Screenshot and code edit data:
•••••

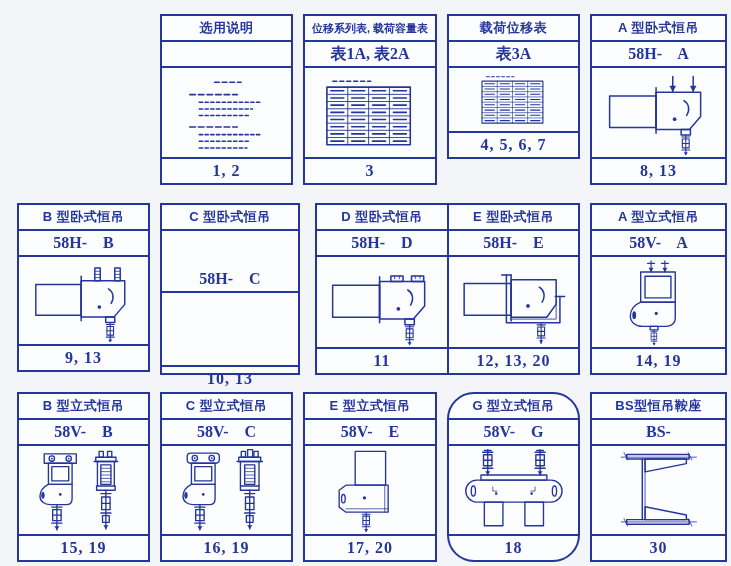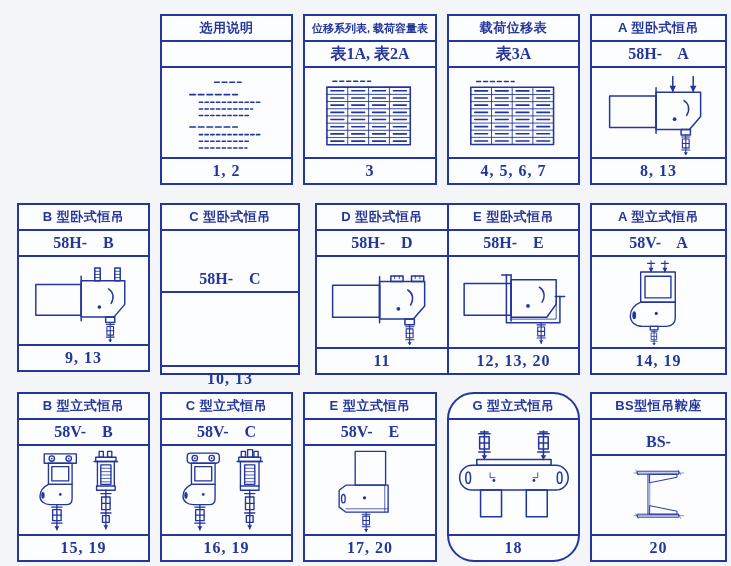--- a/index.html
+++ b/index.html
@@ -151,7 +151,7 @@
   <div class="bar footer">3</div>
 </div>
 
-<div class="cell" style="left:447px;top:14px;width:133px;height:171px;">
+<div class="cell" style="left:447px;top:14px;width:133px;height:145px;">
   <div class="bar title">载荷位移表</div>
   <div class="bar subtitle">表3A</div>
   <div class="content">

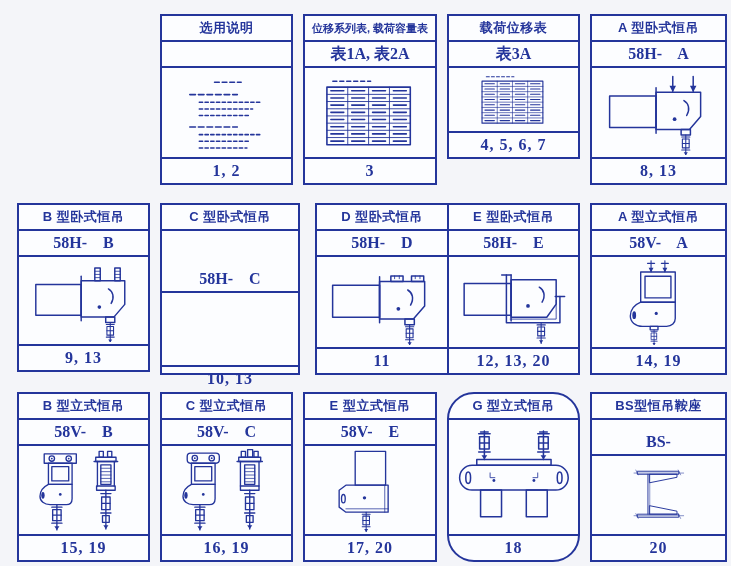--- a/index.html
+++ b/index.html
@@ -421,7 +421,7 @@
   <div class="bar footer">18</div>
 </div>
 
-<div class="cell" style="left:590px;top:392px;width:137px;height:170px;gap:10px;">
+<div class="cell" style="left:590px;top:392px;width:137px;height:170px;">
   <div class="bar title">BS型恒吊鞍座</div>
   <div class="bar subtitle">BS-</div>
   <div class="content">

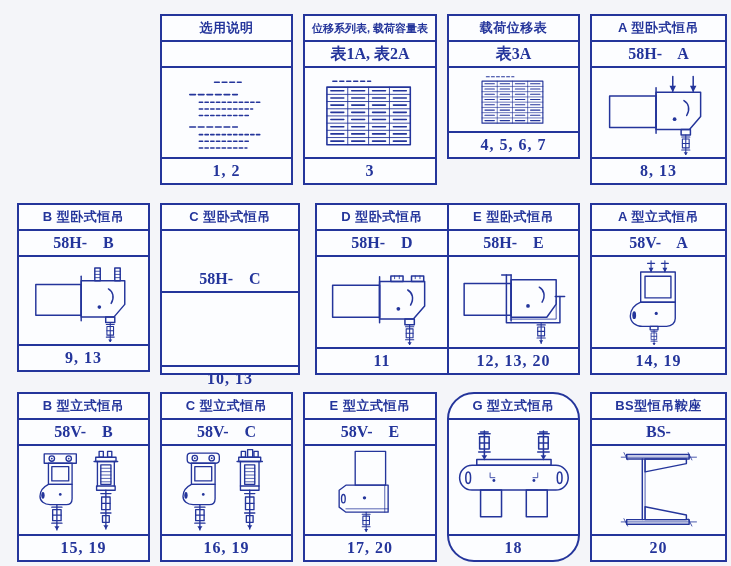--- a/index.html
+++ b/index.html
@@ -400,6 +400,7 @@
 
 <div class="cell" style="left:447px;top:392px;width:133px;height:170px;border-radius:27px;">
   <div class="bar title">G 型立式恒吊</div>
+  <div class="bar subtitle">58V-    G</div>
   <div class="content">
     <svg class="draw" viewBox="0 0 130 100" style="width:96%;height:96%">
       <line x1="30" y1="3" x2="38" y2="3"></line>

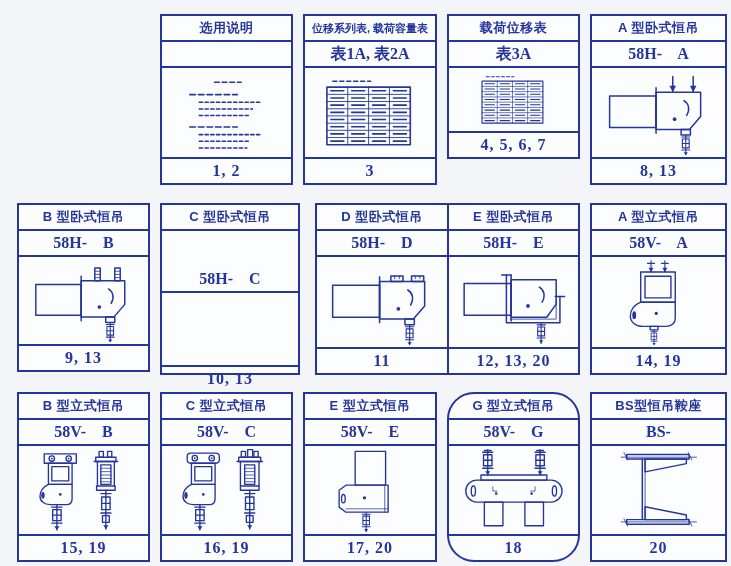--- a/index.html
+++ b/index.html
@@ -441,7 +441,7 @@
       <line class="thin" x1="97" y1="77" x2="101" y2="85"></line>
     </svg>
   </div>
-  <div class="bar footer">20</div>
+  <div class="bar footer">30</div>
 </div>
 
 </body></html>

•••••

_TASK GOAL_
A word-for-word copy of the entries above is what is needed, without any images.

_PROBLEM SOLUTION_
--- a/index.html
+++ b/index.html
@@ -151,7 +151,7 @@
   <div class="bar footer">3</div>
 </div>
 
-<div class="cell" style="left:447px;top:14px;width:133px;height:171px;">
+<div class="cell" style="left:447px;top:14px;width:133px;height:145px;">
   <div class="bar title">载荷位移表</div>
   <div class="bar subtitle">表3A</div>
   <div class="content">

--- a/index.html
+++ b/index.html
@@ -421,7 +421,7 @@
   <div class="bar footer">18</div>
 </div>
 
-<div class="cell" style="left:590px;top:392px;width:137px;height:170px;gap:10px;">
+<div class="cell" style="left:590px;top:392px;width:137px;height:170px;">
   <div class="bar title">BS型恒吊鞍座</div>
   <div class="bar subtitle">BS-</div>
   <div class="content">

--- a/index.html
+++ b/index.html
@@ -400,6 +400,7 @@
 
 <div class="cell" style="left:447px;top:392px;width:133px;height:170px;border-radius:27px;">
   <div class="bar title">G 型立式恒吊</div>
+  <div class="bar subtitle">58V-    G</div>
   <div class="content">
     <svg class="draw" viewBox="0 0 130 100" style="width:96%;height:96%">
       <line x1="30" y1="3" x2="38" y2="3"></line>

--- a/index.html
+++ b/index.html
@@ -441,7 +441,7 @@
       <line class="thin" x1="97" y1="77" x2="101" y2="85"></line>
     </svg>
   </div>
-  <div class="bar footer">20</div>
+  <div class="bar footer">30</div>
 </div>
 
 </body></html>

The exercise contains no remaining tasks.